- [What is being asked] Retrieve every line from the records in which the word "Floor" occurs.

- [Task material]
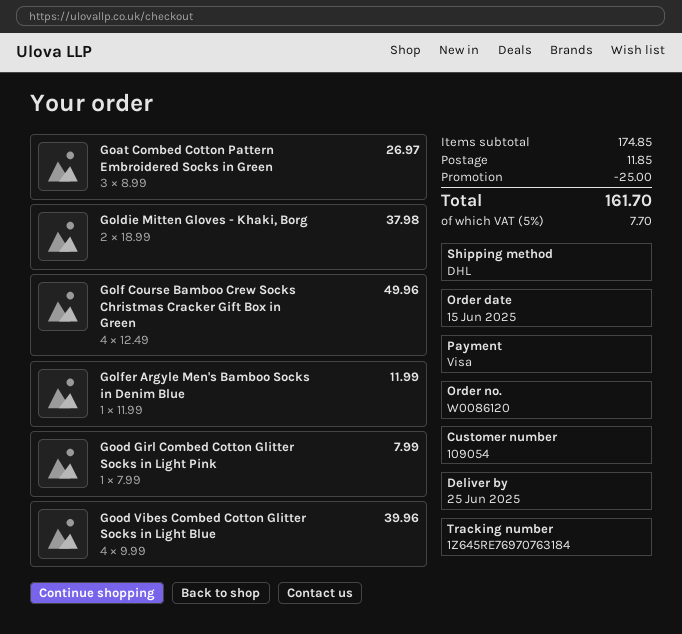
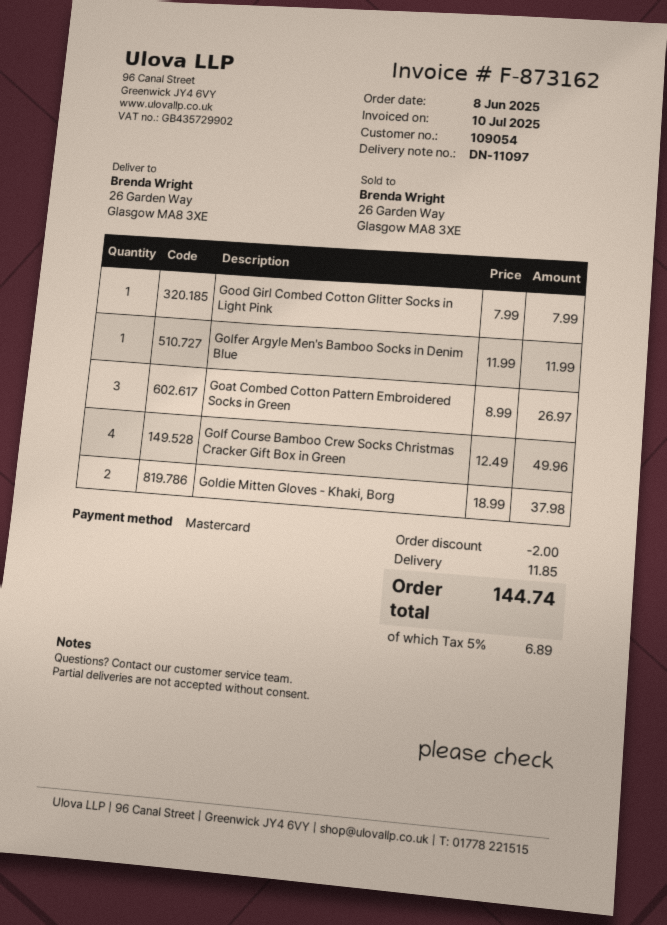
order date: 2025-06-15 -> 2025-06-08
payment method: Visa -> Mastercard
Good Vibes Combed Cotton Glitter Socks in Light Blue: 4 x 9.99 = 39.96 -> none
discount: 25.00 -> 2.00
tax: 5% = 7.70 -> 5% = 6.89
total: 161.70 -> 144.74

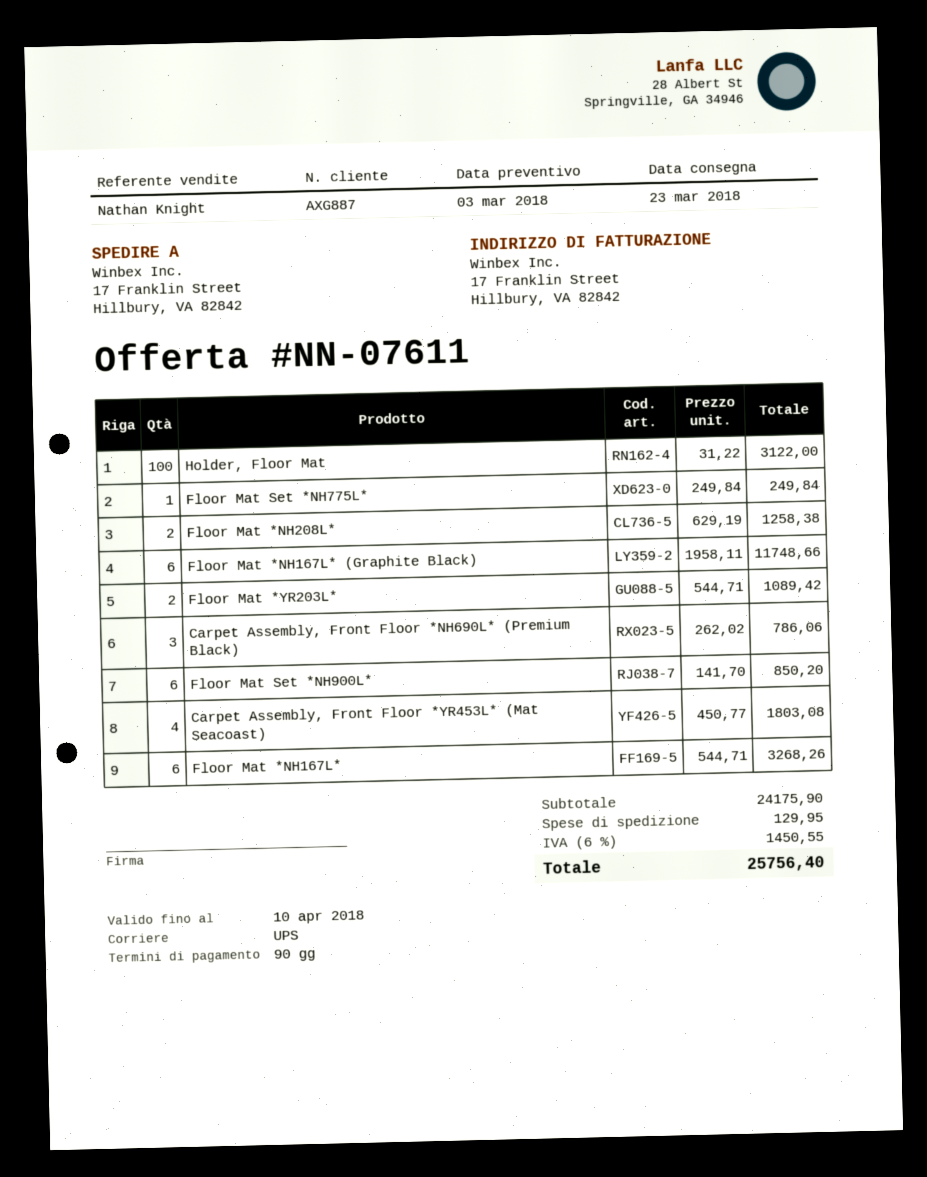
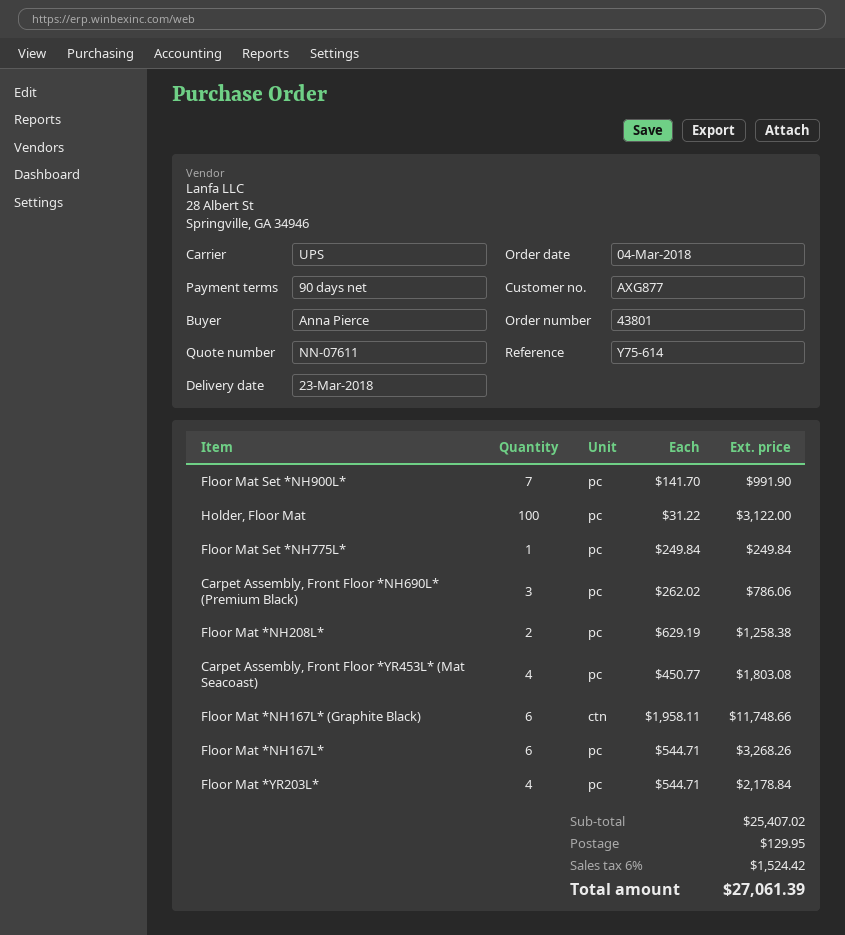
customer number: AXG887 -> AXG877
Floor Mat *YR203L*: 2 x 544.71 = 1089.42 -> 4 x 544.71 = 2178.84
Floor Mat Set *NH900L*: 6 x 141.70 = 850.20 -> 7 x 141.70 = 991.90
subtotal: 24175.90 -> 25407.02
tax: 6% = 1450.55 -> 6% = 1524.42
total: 25756.40 -> 27061.39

- [Written answer]
Floor Mat *YR203L*: 2 x 544.71 = 1089.42 -> 4 x 544.71 = 2178.84
Floor Mat Set *NH900L*: 6 x 141.70 = 850.20 -> 7 x 141.70 = 991.90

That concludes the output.